A: The title "Between Tides" was given to me by a woman whom I met while researching a history of Roanoke Island. I was already dreaming of writing a novel based on the life of a mysterious man from Cape Cod who, in 1893, had shown up on the Outer Banks under a different name. And then I met his daughter.
This woman, fascinating in her own right, was the recipient of a Bronze Star in Operation Torch in the North African campaign during World War II.
She said she’d always wanted to write a book about her father who, according to a 1930s newspaper article, had disappeared “between tides” some 45 years earlier. One of the most meaningful parts of this project was the day she said to me, “You’ve given me my father.” He was 69 when she was born; he died when she was six.
The research I shared with her, and our weekly readings of the novel in progress, fleshed out this man she’d loved and revered and puzzled over her whole life. She died before I finished the book. I am honored to call my novel by the title she gave to me.
Q: The writer Howard Norman said of the book, “Between Tides bridges the nineteenth and twentieth centuries, a haunting maritime opera of torn lives, betrayal, love and near-redemption." What do you think of that description?
A: I’ve always loved and admired Howard Norman’s novels, particularly The Bird Artist. His ability to place the reader in the natural environment of a dynamic and dangerous coast—and in the equally dynamic realm of his characters’ minds—is something I longed to achieve.

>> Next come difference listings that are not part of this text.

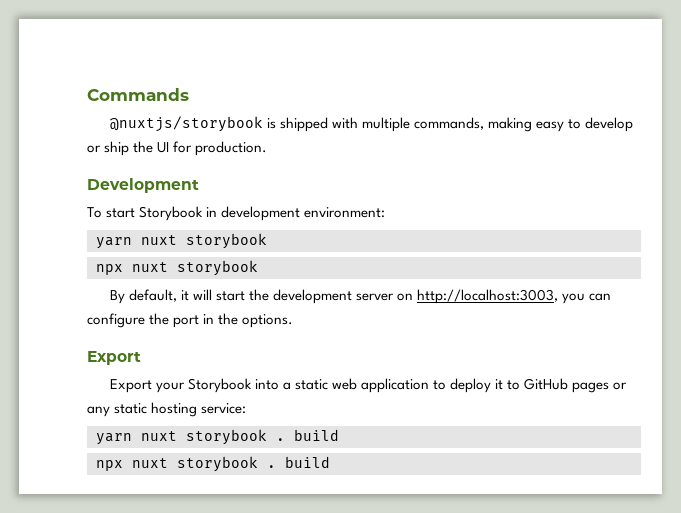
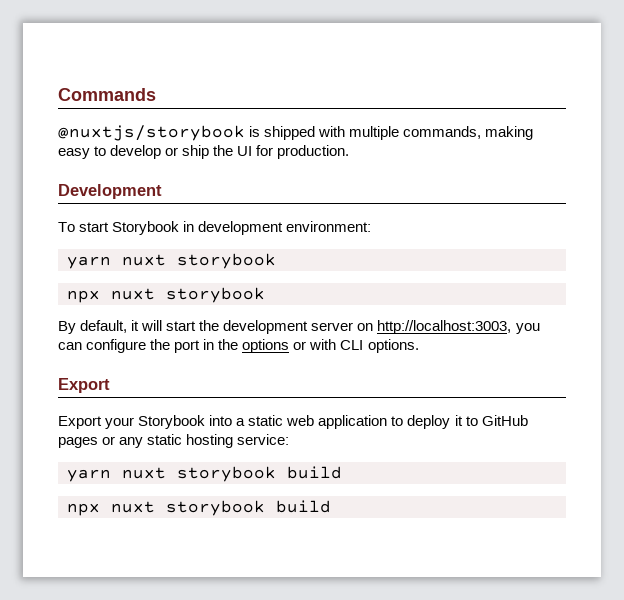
(239, 319) none -> [242,339,364,353] options or with CLI
[276,438,285,441] . -> (276, 474) none
[267,465,276,468] . -> (265, 508) none

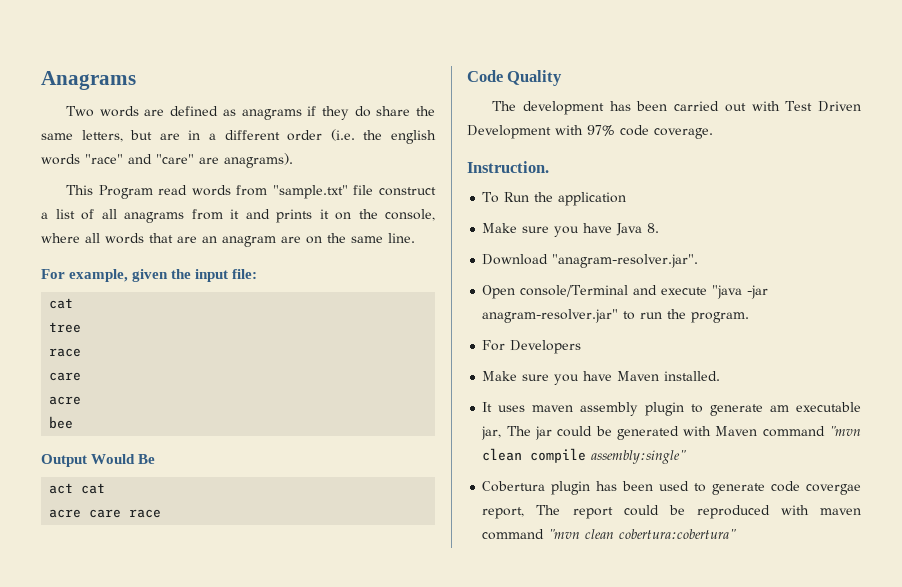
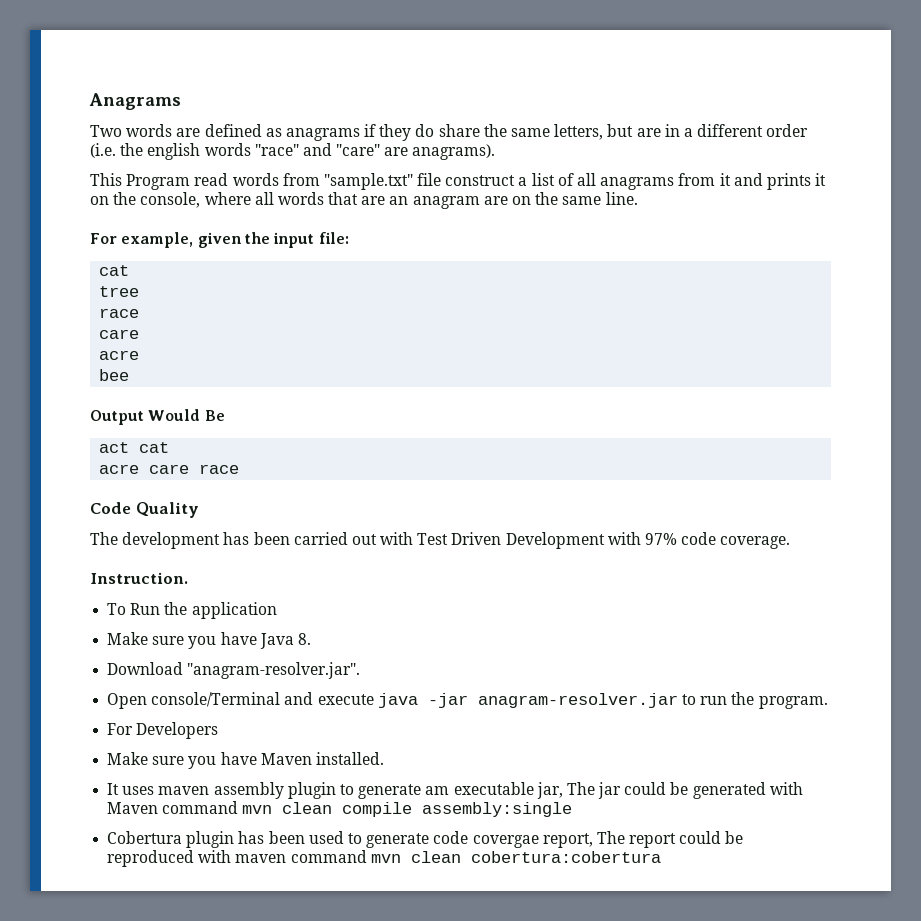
[712,285,769,299] [482,309,619,323] "java -jar anagram-resolver.jar" -> [377,693,678,708] java -jar anagram-resolver.jar
[829,426,861,436] "mvn -> [242,805,273,814] mvn
[591,450,687,464] assembly:single" -> [422,802,573,817] assembly:single
[548,529,737,539] "mvn clean cobertura:cobertura" -> [370,851,661,863] mvn clean cobertura:cobertura

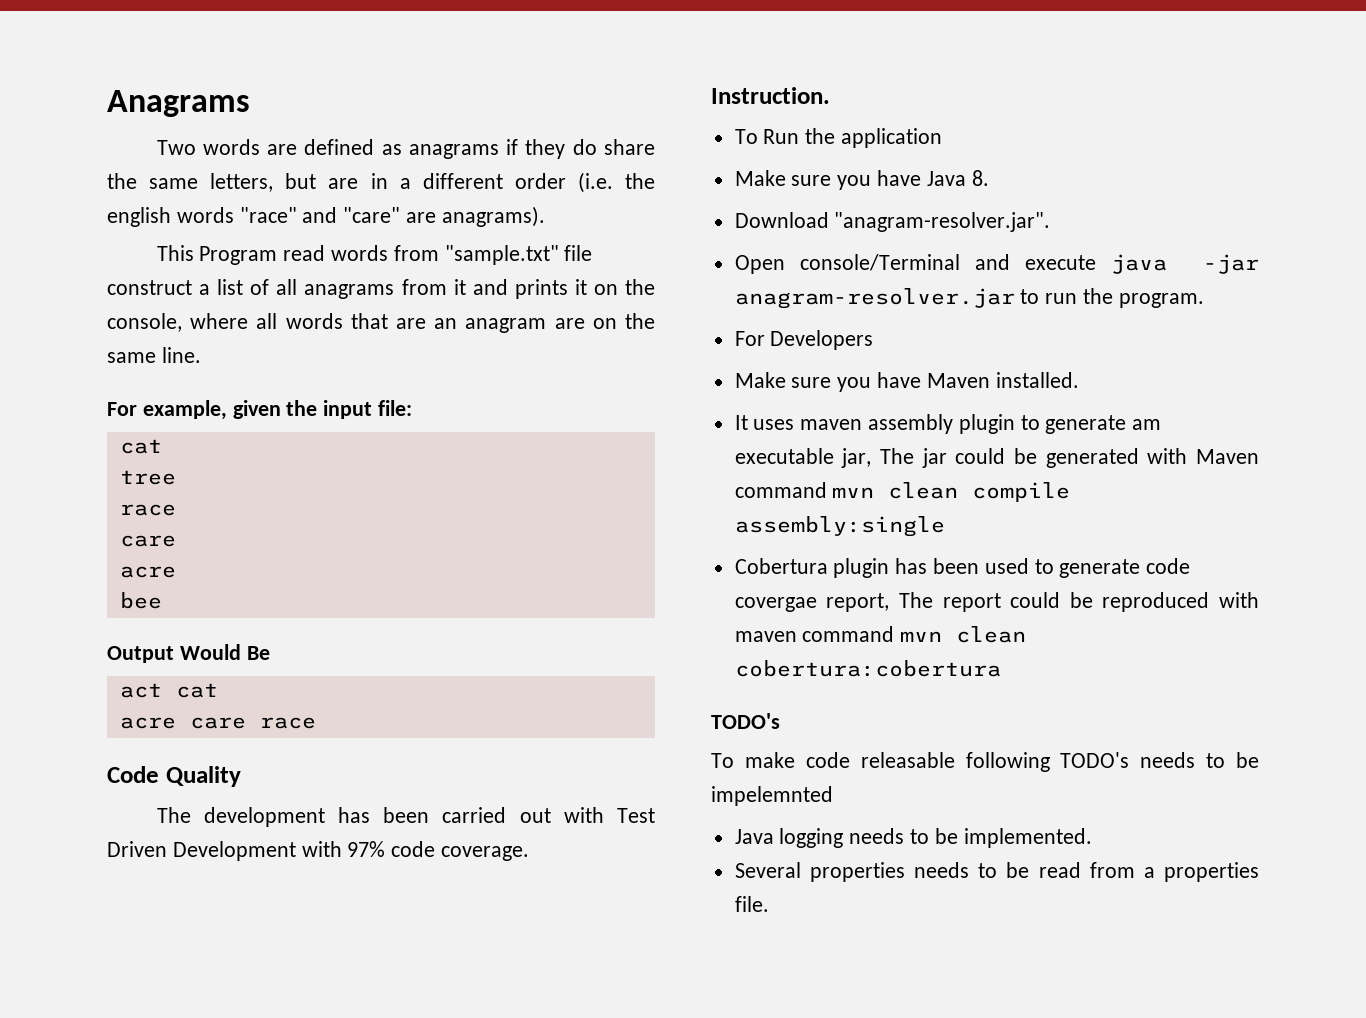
(661, 857) none -> [711,713,780,729] [711,752,1259,772] [711,786,833,806] [734,828,1092,848] [734,862,1259,882] [734,896,769,912] // TODO's // To make code releasable following TODO's needs to be impelemnted // Java logging needs to be implemented. // Several properties needs to be read from a properties file.

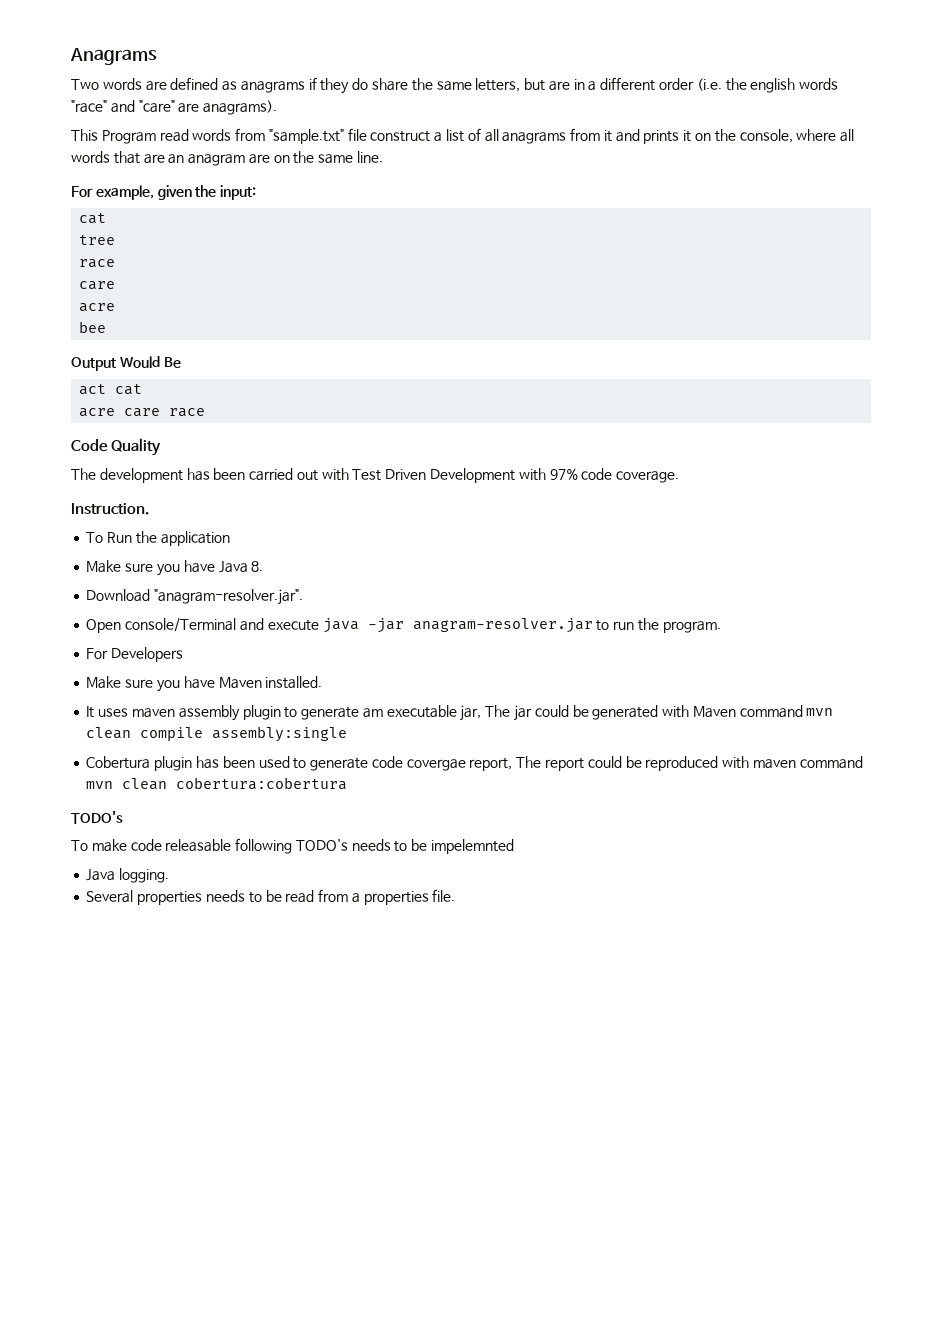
[323,400,413,419] input file: -> [220,185,257,200] input:
[779,828,1092,848] logging needs to be implemented. -> [119,868,170,883] logging.

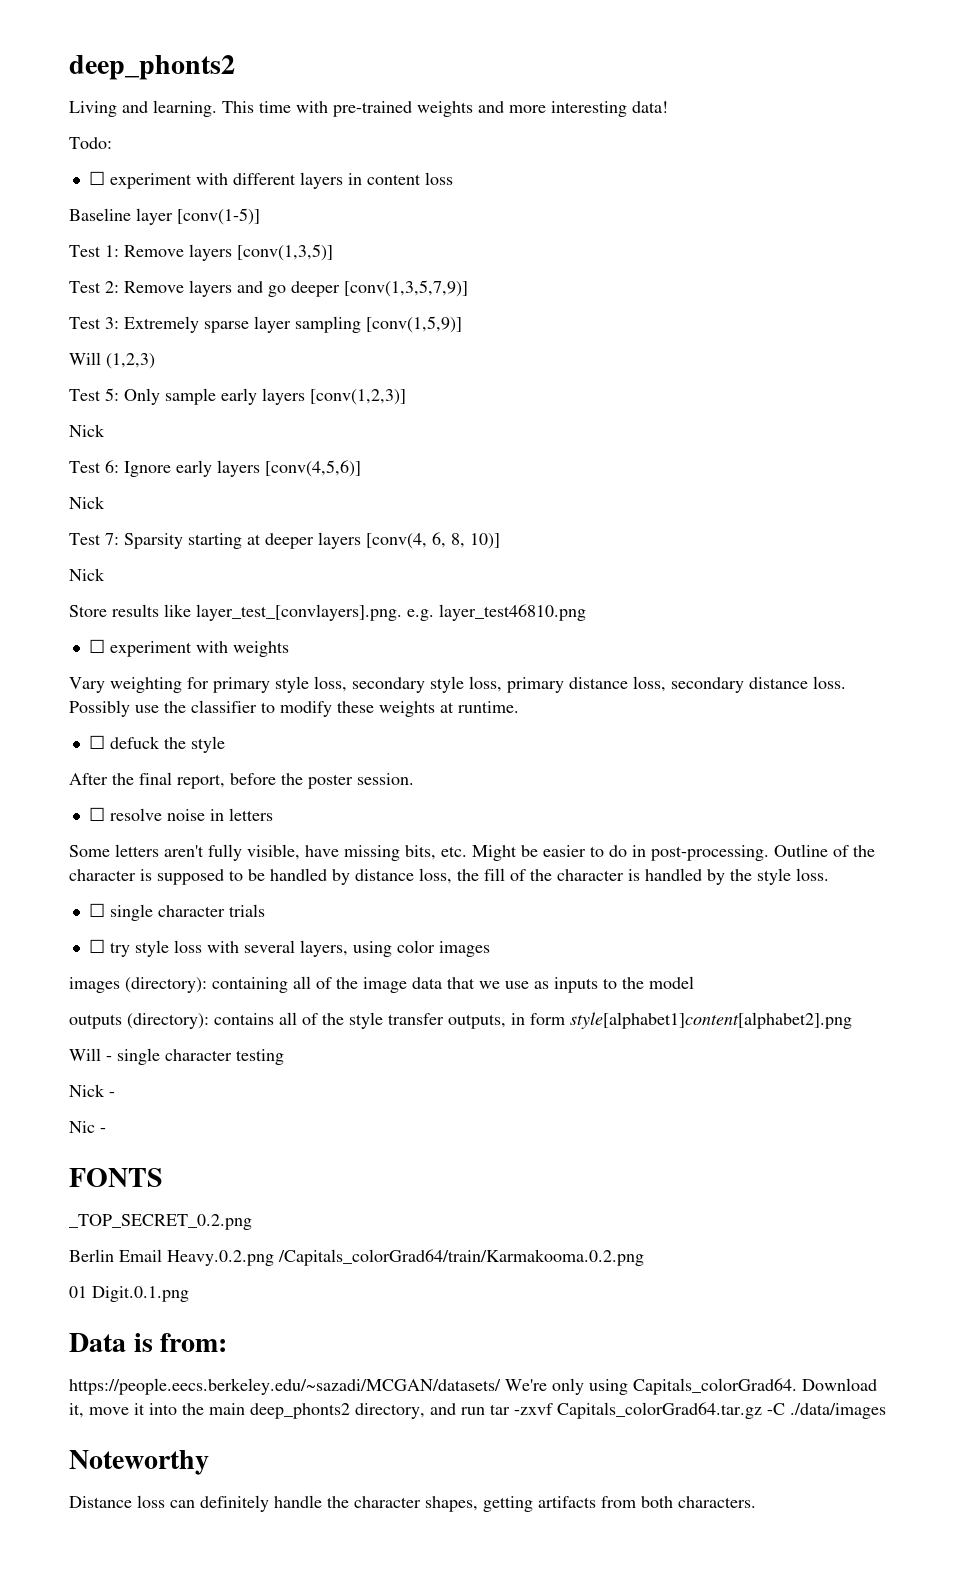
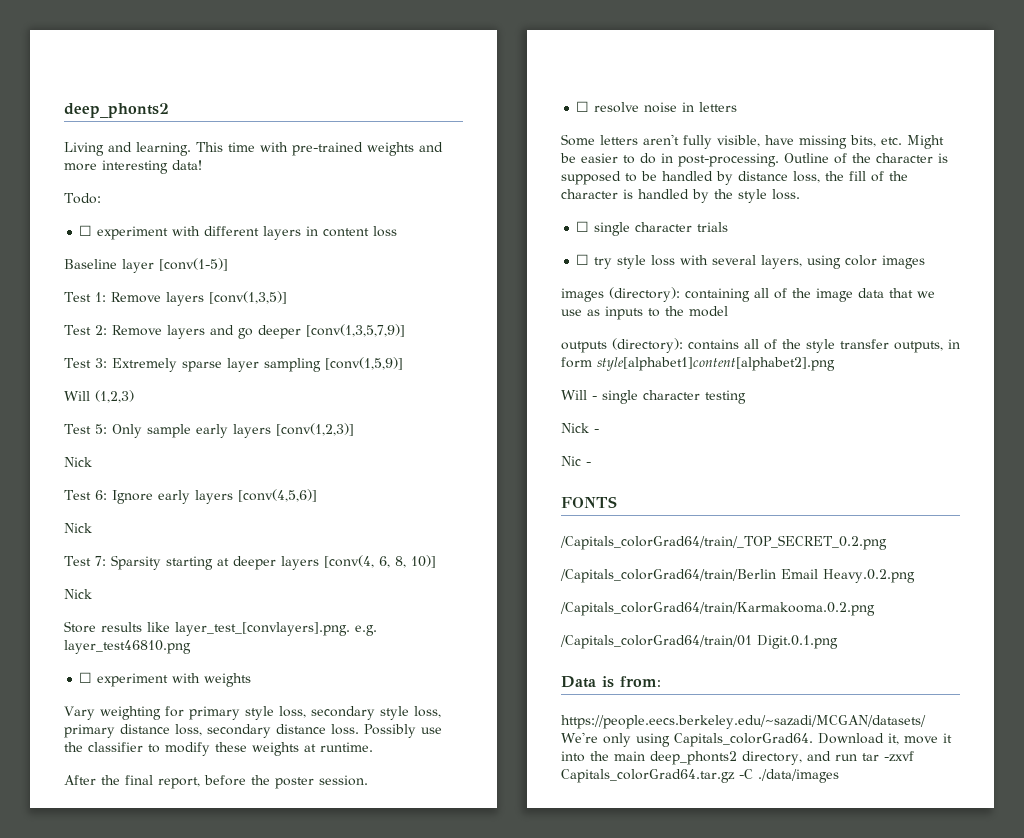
[88,735,225,753] // ☐ defuck the style -> (373, 747) none
[69,1214,252,1230] [69,1249,114,1262] _TOP_SECRET_0.2.png // Berlin -> [560,535,887,550] [560,569,776,583] /Capitals_colorGrad64/train/_TOP_SECRET_0.2.png // /Capitals_colorGrad64/train/Berlin
(274, 1258) none -> (915, 576) //
[69,1286,87,1298] 01 -> [560,635,752,649] /Capitals_colorGrad64/train/01
[69,1450,209,1475] [69,1495,756,1512] // Noteworthy // Distance loss can definitely handle the character shapes, getting artifacts from both characters. -> (839, 776) none

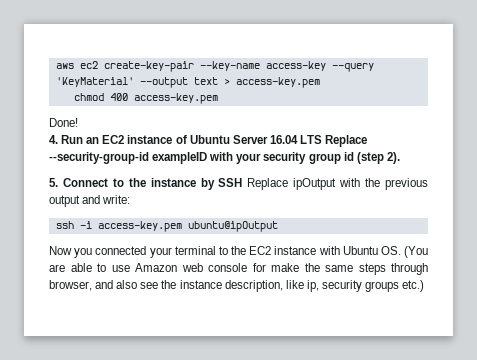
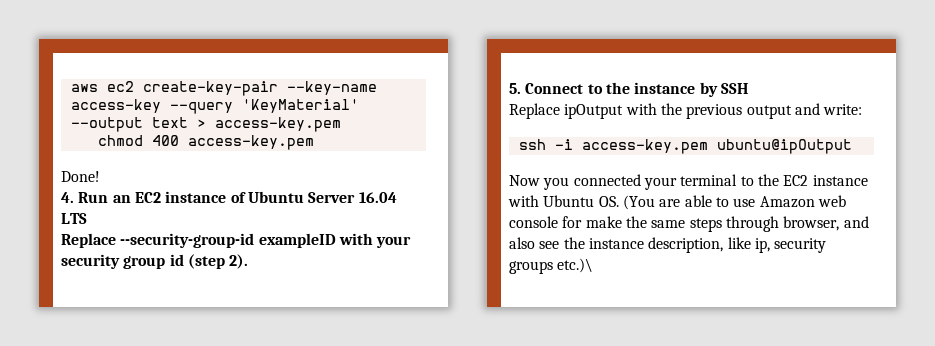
(322, 139) none -> (87, 218) //
(243, 182) none -> (749, 88) //
[402,280,425,292] etc.) -> [557,258,594,273] etc.)\

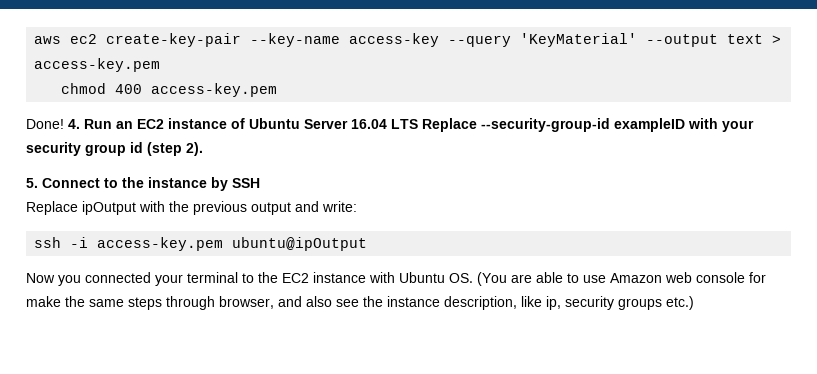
(100, 176) // -> (64, 124) none
(87, 218) // -> (418, 124) none
[557,258,594,273] etc.)\ -> [666,296,694,310] etc.)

In a few evocative words, Norman captures the essence of Between Tides. Haunting! A maritime opera! But “near-redemption”? That gave me pause, perhaps because I wanted so much to see Blythe and Gil freed from their fraught past.
Yet it seems true that in spite of their best intentions, neither was able to atone completely for the choices each of them made, or the circumstances thrust upon them. If one makes peace with the past, does that completely absolve one of blame?
In my character Gil, I didn’t want to portray a scoundrel or a skirt chaser. I wanted to imagine a man whose heart was so tender that it would take him five years to slowly slip the bonds of marriage to a woman for whom he cared deeply.
What might cause a man to become obsessed with another woman not his wife? Perhaps because his wife was wrestling with her own obsessions.
If “near-redemption” best characterizes their moral predicament, perhaps that’s the best anyone can hope for. Still, they’re my heroes for trying.
Q: What are you working on now?
A: I love how Faulkner circles around the Comptons in Yoknapatawpha, taking his glorious time to explore the psyche of both people and place; how Peter Matthiessen angles for an understanding of Mr. Watson, the men who killed him, and the Everglades themselves in his trilogy; and how Marilynne Robinson turns the story of John Ames into a full exploration of the people in his life through the course of four books, beginning with Gilead and ending with Jack, all the while showing us the rich complexity of the Midwest.
Can I do the same? Bring a place to life through a close look at a handful of people? I’ve begun writing about the Between Tides character Maud. She’s haunted by a boy ghost, the 10-year-old son of Theodosia Burr Alston who comes searching for his mother after she disappears off the Outer Banks. More lost children! But most people want to know what happens to Gilly, so who knows, my plans may change.
Q: Anything else we should know?
A: The thing I’m most proud of writing besides Between Tides is the book-length application to the U.S. Department of the Interior which won ownership of the Currituck Beach Lighthouse in Corolla, N.C., for the nonprofit Outer Banks Conservationists, which had spent decades restoring the lighthouse and keepers’ quarters with private funds.
“If you’ve ever gotten an A, we need it now,” my friends implored. The application received a score of 97 out of 100; the competing application received a 33. I’d like to think prose won out over politics. I’m now pleased to serve as a member of the nonprofit board.
That my novel was published by another fine nonprofit, Dzanc Books, seems somehow fitting. What good work they both do.